Within the entries below, find the portion that opens with the line containing "- There is no" and closes with the line containing "50% disparity in project contributions between teammates". Retype that portion exactly and only.

Records from a data collection:
+ + +

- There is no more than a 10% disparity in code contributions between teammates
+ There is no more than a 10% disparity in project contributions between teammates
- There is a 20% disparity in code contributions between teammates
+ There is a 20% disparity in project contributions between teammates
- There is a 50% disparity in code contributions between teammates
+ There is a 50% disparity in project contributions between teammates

+ + +

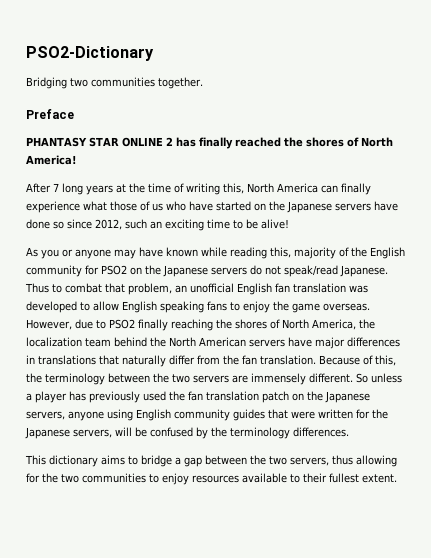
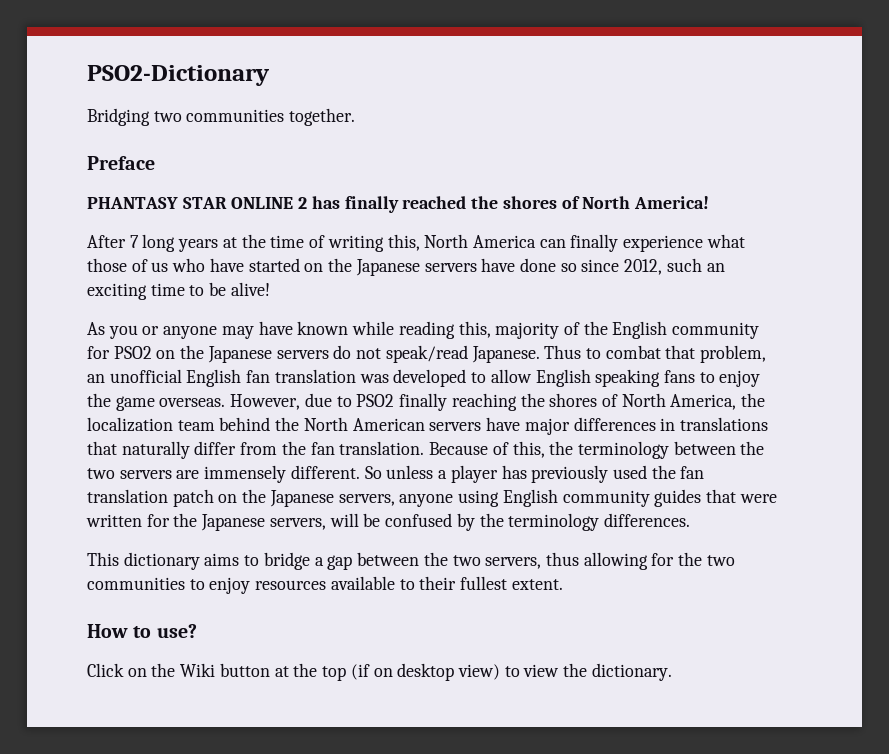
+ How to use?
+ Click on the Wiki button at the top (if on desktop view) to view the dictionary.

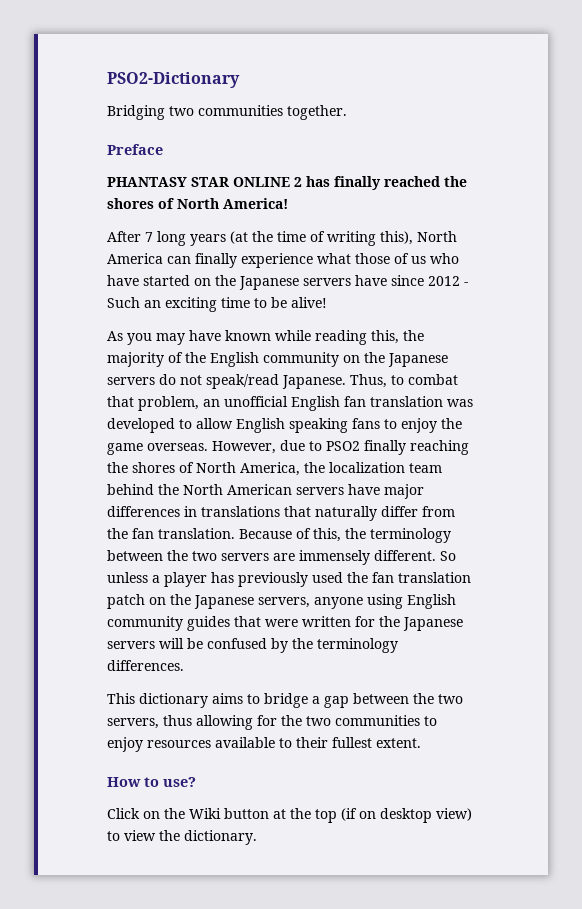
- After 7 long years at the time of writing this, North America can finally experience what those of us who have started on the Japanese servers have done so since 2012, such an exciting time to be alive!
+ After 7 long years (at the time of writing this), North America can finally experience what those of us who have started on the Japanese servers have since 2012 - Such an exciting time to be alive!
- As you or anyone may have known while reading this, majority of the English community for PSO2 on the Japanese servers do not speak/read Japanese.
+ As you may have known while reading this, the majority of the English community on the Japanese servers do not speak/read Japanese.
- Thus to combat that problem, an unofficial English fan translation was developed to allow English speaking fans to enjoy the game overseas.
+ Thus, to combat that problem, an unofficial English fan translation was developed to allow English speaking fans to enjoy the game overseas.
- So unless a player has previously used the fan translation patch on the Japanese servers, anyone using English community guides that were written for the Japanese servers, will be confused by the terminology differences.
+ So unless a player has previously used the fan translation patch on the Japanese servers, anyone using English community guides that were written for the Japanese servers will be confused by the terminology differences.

+ + +

[SOLUTION TO THE PROBLEM]:
- There is no more than a 10% disparity in code contributions between teammates
+ There is no more than a 10% disparity in project contributions between teammates
- There is a 20% disparity in code contributions between teammates
+ There is a 20% disparity in project contributions between teammates
- There is a 50% disparity in code contributions between teammates
+ There is a 50% disparity in project contributions between teammates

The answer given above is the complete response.